PCG - achieving parity with landscape grass - keep getting too-many-instaces

Starting to work with PCG and I have some questions on trying to achieve the same level of output I am currently getting with Landscape Grass.

Right now, I’ve defined several rings of grass. Higher densities with shorter culling distances to step-down over distance so it appears w/smooth transitions going away from the player. Pretty sure this is what we all do, or close to it. :smiley: Specifically, I have the following densities:

Landscape grass densities

When I get over to PCG, I’ve struggled with the points/point-density. I keep running into too-many instances being spawned with a note about needing to increase the buffer-size:

LogRenderer: Warning: GPU-Scene Instance data overflow detected, reduce instance count to avoid rendering artifacts.
Max allocated ID 21568349 (20.569M), instance buffer size: 16M

I’ve played around with this enough so far to realize the scaling, density of points, etc is handled somewhat differently (?) vs other grass-deposition techniques. This is fine, but I’d still like to know how I can go about recreating what I get out of Landscape Grass, but in PCG.

This is what I am using to spawn grass, each static-mesh spawner having an increasing cull-distance.

PCG Graph

The density-filters go from 0.75 → 1, 0.5 → 0.75, 0.25 → 0.5, and 0.0 → 0.25 going top to bottom.

Still learning and will plug away but this is obviously-different for me, just-asking for direction / suggestions?

I DO check the docs, youtube, here, but haven’t found a good answer for this vs other kinds of errors.

Side-questions:

  • what’s the max-size of a PCG volume. I have a landscape scaled up to 500x500x350, so 10km side. Is there a way to make this ‘unbounded’ like a post-process volume?
  • it seems REALLY SLOW to generate things, like tortuously slow . I get this is the new-hotness and does offer a lot of ways to lay stuff out w/runtime-performance benefits. I do like it, but it’s SLOW even just to set up grass. Is this typical of your experiences?
  • cannot seem to locate the buffer in question. Anyone know where this lives? 16MB doesn’t seem an awful lot to double-up on…?

In case this is helpful to anyone else…

I figured out a solution, but it opened up more questions.

Use a sample-once, transform/jitter-many. Specifically, for each cascade, ring of grass I had in my landscape grasstype, I made a node-series off a singular/shared point-sampler:

So this begets another question: is it better to have multiple, smaller-cells tiled across a large world, or a single giant volume? With smaller-cells, one might jitter less-times off the same sample-density as the same density with a larger volume tends towards the too-many-instances. With a large volume, one would have to likely lower the density to avoid that, hence jitter many-many times.

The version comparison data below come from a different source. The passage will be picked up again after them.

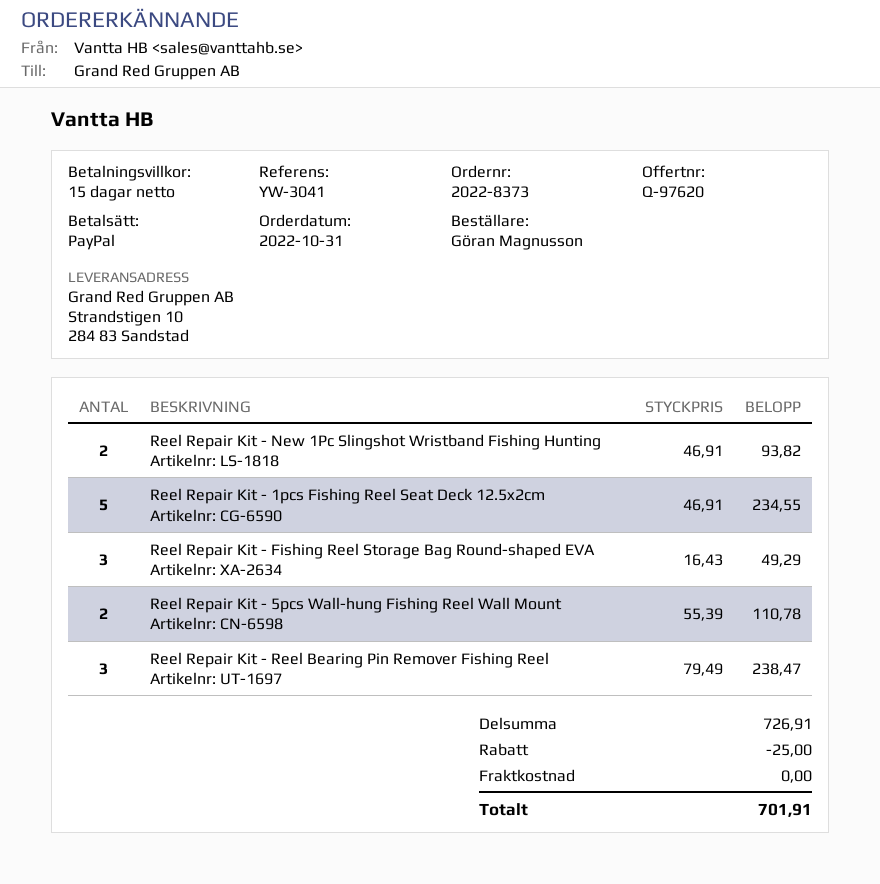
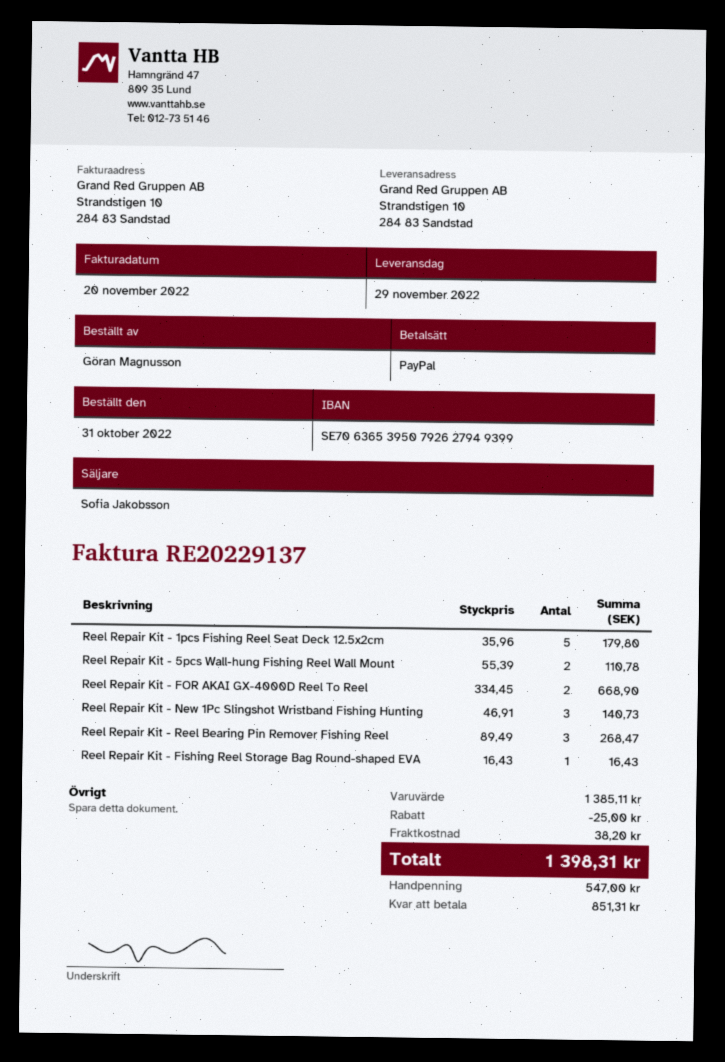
Reel Repair Kit - New 1Pc Slingshot Wristband Fishing Hunting: 2 x 46.91 = 93.82 -> 3 x 46.91 = 140.73
Reel Repair Kit - 1pcs Fishing Reel Seat Deck 12.5x2cm: 5 x 46.91 = 234.55 -> 5 x 35.96 = 179.80
Reel Repair Kit - Fishing Reel Storage Bag Round-shaped EVA: 3 x 16.43 = 49.29 -> 1 x 16.43 = 16.43
Reel Repair Kit - Reel Bearing Pin Remover Fishing Reel: 3 x 79.49 = 238.47 -> 3 x 89.49 = 268.47
Reel Repair Kit - FOR AKAI GX-4000D Reel To Reel: none -> 2 x 334.45 = 668.90
subtotal: 726.91 -> 1385.11
shipping: 0.00 -> 38.20
total: 701.91 -> 1398.31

This leads to another question, what DOES this thing spit out? Is it a dynamic-script it generates/runs some kind of network at runtime or some type of hard-output/reference-able file it can load from (pre-calc’d)? It would seem to inform how complex a script one might want to make? If I have to keep jittering many-many times per the above, that might be poorly-performing if it’s some kind of runtime-network?

FYI, PCG does seem cheaper, netted a few FPS for the same grass-densities as landscape-grass. From what I can see only the landscape-grass has any kind of (async) dynamic-build overhead. For my test-case it seemed to be consistently cheaper for the PCG on the same Foliage stats shared across the two paths:

Landscape-grass:

vs PCG:

For the time being I don’t recommend trying to achieve parity with the landscape grass system using PCG. Just stick with the landscape grass for the time being if possible.

I think in a few engine versions with pcg runtime and gpu generation you’d be able to make the swap a lot easier than trying to do it now.

Don’t forget PCG is not production ready.

FWIW, I did manage to get parity with the grass-density, culling, etc.

However, whilst the data-packer is very handy one is not able to reference height from an RVT to properly place grass on displaced landscape-surfaces; still have to do that in the shader, so no savings there…

Agreed that the experimental tool is experimental, but it IMHO shows good-promise. I tried the options here (Using PCG Generation Modes in Unreal Engine | Unreal Engine 5.4 Documentation | Epic Developer Community), but ended up with 40k pcg-tasks that ended up borking my test-level (was stuck in a crash-loop)…

I can work with the landscape-grass, even though it does incur shader-overhead vs the PCG. :frowning: It IS handy-enough to use a shader to lay it out though… Otherwise there does seem to be a clear and consistent savings in time-spent on the same stat tasks between the two methods, with PCG coming out ahead.